Goal: implement a genetic algorithm (GA) and Particle Swarm Optimization (PSO), and benchmark them on a sample of functions

how to use:

(unix)

source env/bin/activate

python main.py -ga

# or

python main.py -pso

(windows)

call env\Script\activate.bat

python main.py -pso

; or

python main.py -ga

code

the code is commented a lot so it shouldn't be hard to understand it.
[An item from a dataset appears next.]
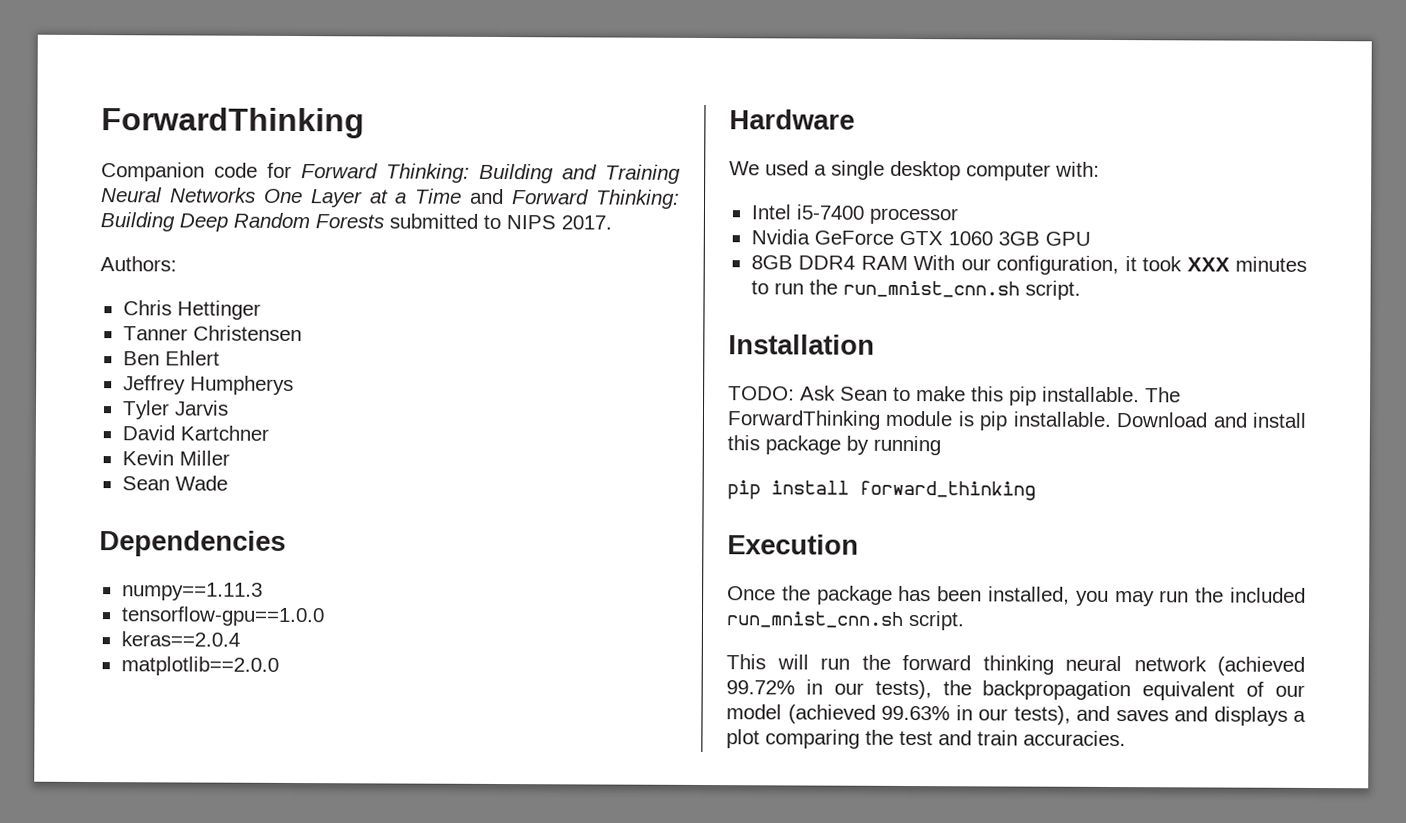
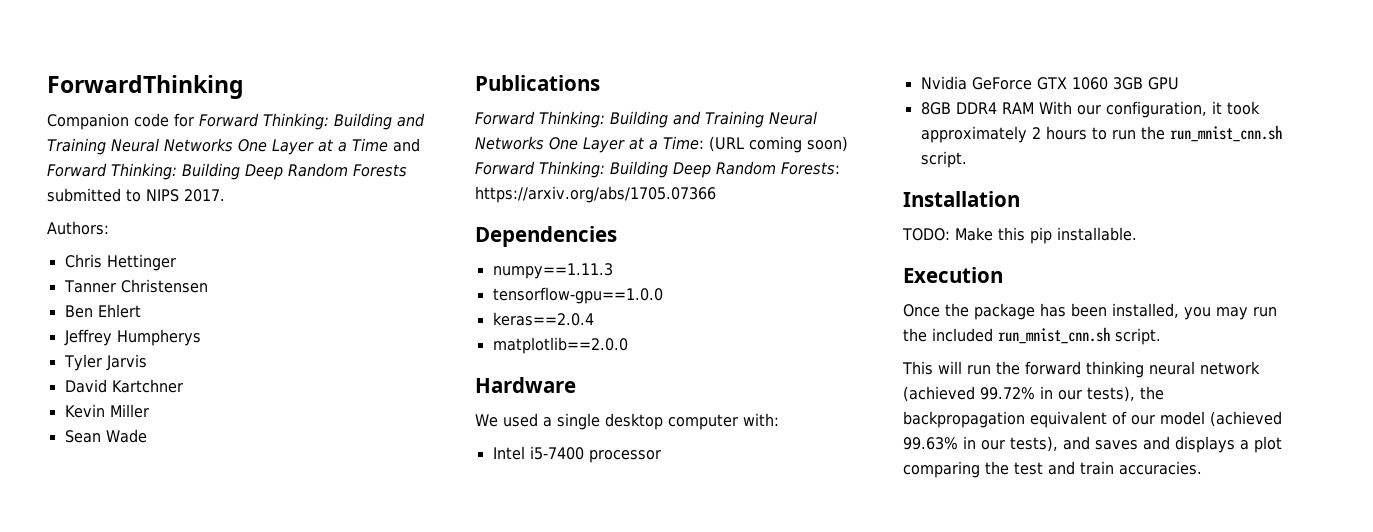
(228, 483) none -> [475,75,600,91] [475,111,817,128] [475,136,848,153] [475,161,840,178] [475,186,716,203] // Publications // Forward Thinking: Building and Training Neural Networks One Layer at a Time: (URL coming soon) Forward Thinking: Building Deep Random Forests: https://arxiv.org/abs/1705.07366
[1186,256,1307,272] XXX minutes -> [920,126,1087,143] approximately 2 hours
[800,385,966,402] Ask Sean to make -> [955,227,993,241] Make
[1145,387,1181,403] [727,410,1307,431] [727,435,941,456] [727,480,1036,501] The ForwardThinking module is pip installable. Download and install this package by running // pip install forward_thinking -> (1137, 234) none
It is mostly vectorized.

To add new benchmark function, there is an abstract class in BenchmarkFunction.py that you shoud use. You only need to implement get_name and solve(x, y). the latest should only return the result.

results:

GA:

Mean processing time in seconds (>=100 iterations)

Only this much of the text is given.